Menurut teori ini retensi renal natrium dan air terjadi karena mekanisme intrarenal primer
dan tidak tergantung pada stimulasi sistemik perifer. Retensi natrium renal primer
mengakibatkan ekspansi volume plasma dan cairan ekstraseluler. Pembentukan edema
terjadi sebagai akibat overfilling cairan ke dalam kompartemen interstitial.
Teori overfill ini dapat menerangkan volume plasma yang meningkat dengan kadar renin
plasma dan aldosteron rendah sebagai akibat hipervolemia.
Pembentukan sembab pada sindrom nefrotik merupakan suatu proses yang dinamik dan
mungkin saja kedua proses underfill dan overfill berlangsung bersamaan atau pada waktu
berlainan pada individu yang sama, karena patogenesis penyakit glomerulus mungkin
merupakan suatu kombinasi rangsangan yang lebih dari satu.3
GEJALA KLINIS
Apapun tipe sindrom nefrotik, manifestasi klinik utama adalah sembab, yang tampak pada
sekitar 95% anak dengan sindrom nefrotik. Seringkali sembab timbul secara lambat
sehingga keluarga mengira sang anak bertambah gemuk. Pada fase awal sembab sering
bersifat intermiten; biasanya awalnya tampak pada daerah-daerah yang mempunyai
resistensi jaringan yang rendah (misal, daerah periorbita, skrotum atau labia). Akhirnya
sembab menjadi menyeluruh dan masif (anasarka).9
Sembab berpindah dengan perubahan posisi, sering tampak sebagai sembab muka pada
pagi hari waktu bangun tidur, dan kemudian menjadi bengkak pada ekstremitas bawah
pada siang harinya. Bengkak bersifat lunak, meninggalkan bekas bila ditekan (pitting
edema). Pada penderita dengan sembab hebat, kulit menjadi lebih tipis dan mengalami
oozing. Sembab biasanya tampak lebih hebat pada pasien SNKM dibandingkan pasien-
pasien GSFS atau GNMP. Hal tersebut disebabkan karena proteinuria dan hipoproteinemia
lebih hebat pada pasien SNKM.9
Gangguan gastrointestinal sering timbul dalam perjalanan penyakit sindrom nefrotik. Diare
sering dialami pasien dengan sembab masif yang disebabkan sembab mukosa usus.
Hepatomegali disebabkan sintesis albumin yang meningkat, atau edema atau keduanya.
Pada beberapa pasien, nyeri perut yang kadang-kadang berat, dapat terjadi pada sindrom
nefrotik yang sedang kambuh karena sembab dinding perut atau pembengkakan hati.
Nafsu makan menurun karena edema. Anoreksia dan terbuangnya protein mengakibatkan
malnutrisi berat terutama pada pasien sindrom nefrotik resisten-steroid. Asites berat dapat
menimbulkan hernia umbilikalis dan prolaps ani.9
Oleh karena adanya distensi abdomen baik disertai efusi pleura atau tidak, maka
pernapasan sering terganggu, bahkan kadang-kadang menjadi gawat. Keadaan ini dapat
diatasi dengan pemberian infus albumin dan diuretik.9
Anak sering mengalami gangguan psikososial, seperti halnya pada penyakit berat dan
kronik umumnya yang merupakan stres nonspesifik terhadap anak yang sedang
berkembang dan keluarganya. Kecemasan dan merasa bersalah merupakan respons
emosional, tidak saja pada orang tua pasien, namun juga dialami oleh anak sendiri.

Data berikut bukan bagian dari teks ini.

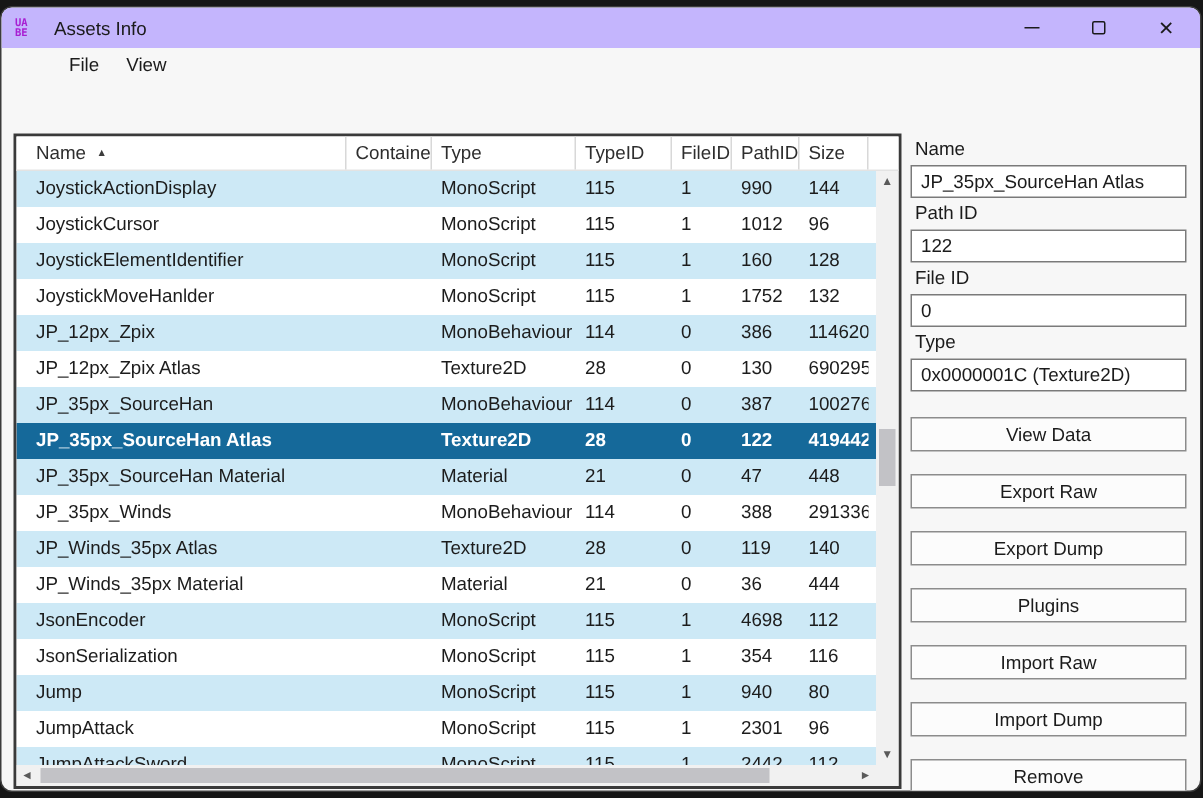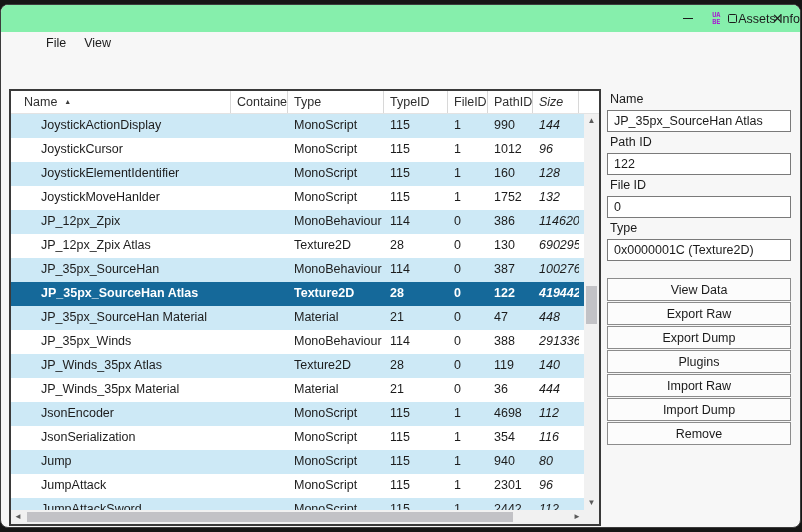--- a/index.html
+++ b/index.html
@@ -8,8 +8,8 @@
   .window { position:absolute; left:0; top:4px; width:801px; height:524px;
             background:#f7f7f7; border:1px solid #3c3c3c; border-radius:8px; overflow:hidden; }
   
-  .titlebar { position:absolute; left:0; top:0; width:100%; height:27px; background:#86efac;
-              display:flex; align-items:center;justify-content:flex-end; }
+  .titlebar { position:absolute; left:0; top:0; width:100%; height:27px; background:#c4b5fd;
+              display:flex; align-items:center; }
   .appicon { width:18px; height:18px; margin-left:9px; display:flex; flex-direction:column;
              justify-content:center; line-height:7px; font-family:"DejaVu Sans Mono",monospace;
              font-size:7px; font-weight:bold; color:var(--accent,#a81fd2); letter-spacing:0; }

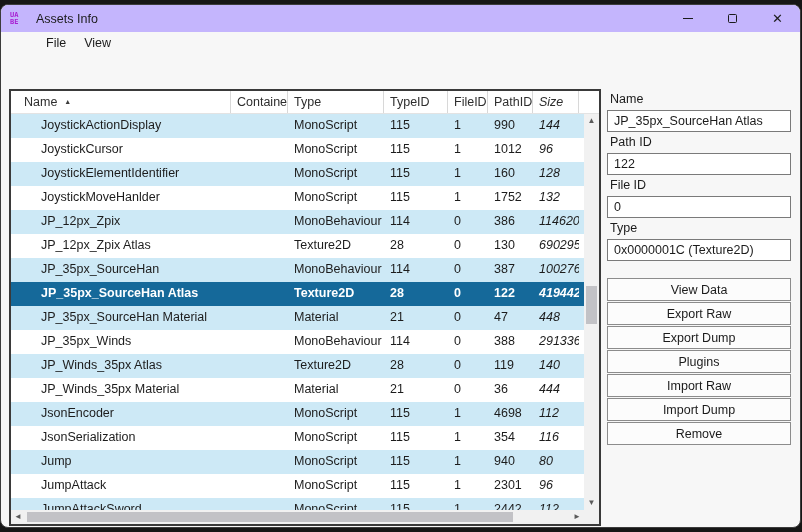--- a/index.html
+++ b/index.html
@@ -40,7 +40,7 @@
           white-space:nowrap; overflow:hidden; }
   .c0 { width:220px; padding-left:30px; }
   .c1 { width:57px; } .c2 { width:96px; } .c3 { width:64px; }
-  .c4 { width:40px; } .c5 { width:45px; } .c6 { width:46px;font-style:italic; }
+  .c4 { width:40px; } .c5 { width:45px; } .c6 { width:46px; }
   .hcell.c0 { padding-left:13px; }
   .sort-arrow { font-size:7px; color:#3c3c3c; margin-left:7px; vertical-align:2px; }
   

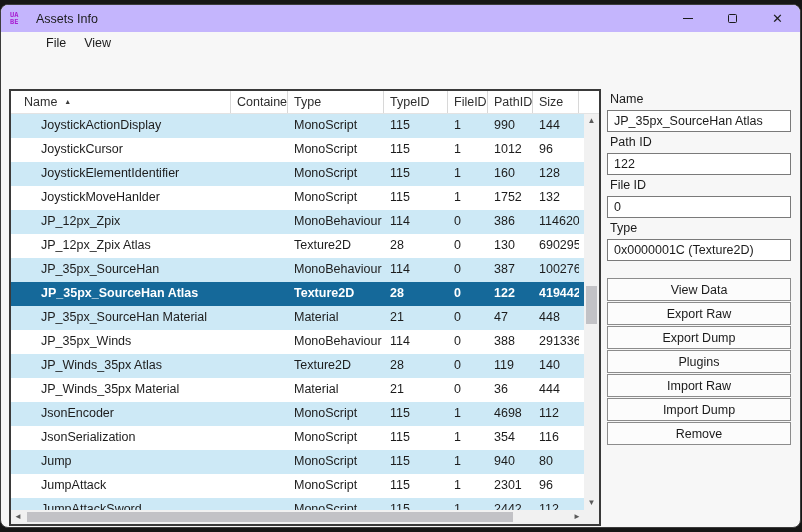--- a/index.html
+++ b/index.html
@@ -38,7 +38,7 @@
   .trow.partial { height:13px; overflow:hidden; }
   .cell { height:24px; line-height:23px; font-size:12.5px; color:#1c1c1c; padding-left:6px;
           white-space:nowrap; overflow:hidden; }
-  .c0 { width:220px; padding-left:30px; }
+  .c0 { width:220px; padding-left:13px; }
   .c1 { width:57px; } .c2 { width:96px; } .c3 { width:64px; }
   .c4 { width:40px; } .c5 { width:45px; } .c6 { width:46px; }
   .hcell.c0 { padding-left:13px; }

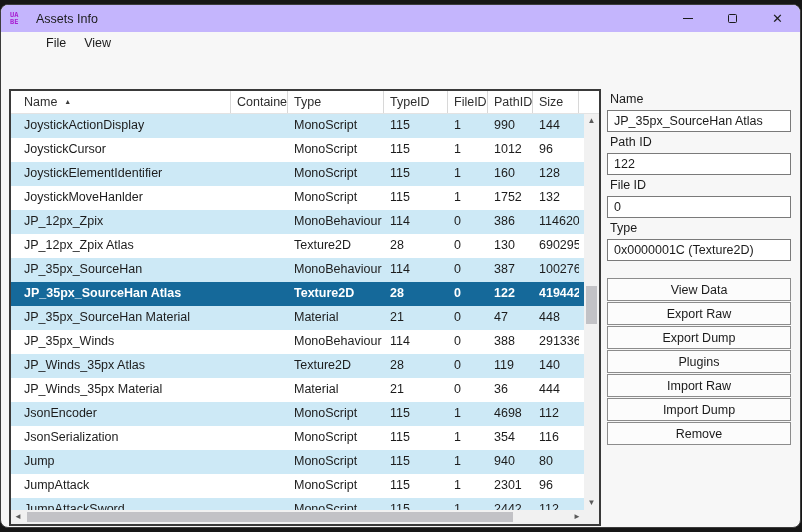--- a/index.html
+++ b/index.html
@@ -60,7 +60,7 @@
   .finput { width:184px; height:22px; border:1px solid #7a7a7a; background:#fff; outline:none;
             font-family:"Liberation Sans",sans-serif; font-size:12.5px; color:#1b1b1b; padding:0 6px; }
   .btns { margin-top:17px; }
-  .pbtn { display:block; width:184px; height:23px; margin-bottom:1px; background:#fcfcfc;
+  .pbtn { display:block; width:184px; height:23px; margin-bottom:15px; background:#fcfcfc;
           border:1px solid #8c8c8c; font-family:"Liberation Sans",sans-serif; font-size:12.5px;
           color:#1b1b1b; text-align:center; }
 </style>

Kecemasan orang tua serta perawatan yang terlalu sering dan lama menyebabkan
perkembangan dunia sosial anak menjadi terganggu.9 Manifestasi klinik yang paling sering
dijumpai adalah sembab, didapatkan pada 95% penderita. Sembab paling parah biasanya
dijumpai pada sindrom nefrotik tipe kelainan minimal (SNKM). Bila ringan, sembab
biasanya terbatas pada daerah yang mempunyai resistensi jaringan yang rendah, misal
daerah periorbita, skrotum, labia. Sembab bersifat menyeluruh, dependen dan pitting.
Asites umum dijumpai, dan sering menjadi anasarka. Anak-anak dengan asites akan
mengalami restriksi pernafasan, dengan kompensasi berupa tachypnea. Akibat sembab
kulit, anak tampak lebih pucat.
Hipertensi dapat dijumpai pada semua tipe sindrom nefrotik. Penelitian International Study
of Kidney Disease in Children (SKDC) menunjukkan 30% pasien SNKM mempunyai
tekanan sistolik dan diastolik lebih dari 90th persentil umur.2
Tanda utama sindrom nefrotik adalah proteinuria yang masif yaitu > 40 mg/m2/jam atau >
50 mg/kg/24 jam; biasanya berkisar antara 1-10 gram per hari. Pasien SNKM biasanya
mengeluarkan protein yang lebih besar dari pasien-pasien dengan tipe yang lain.9
Hipoalbuminemia merupakan tanda utama kedua. Kadar albumin serum < 2.5 g/dL.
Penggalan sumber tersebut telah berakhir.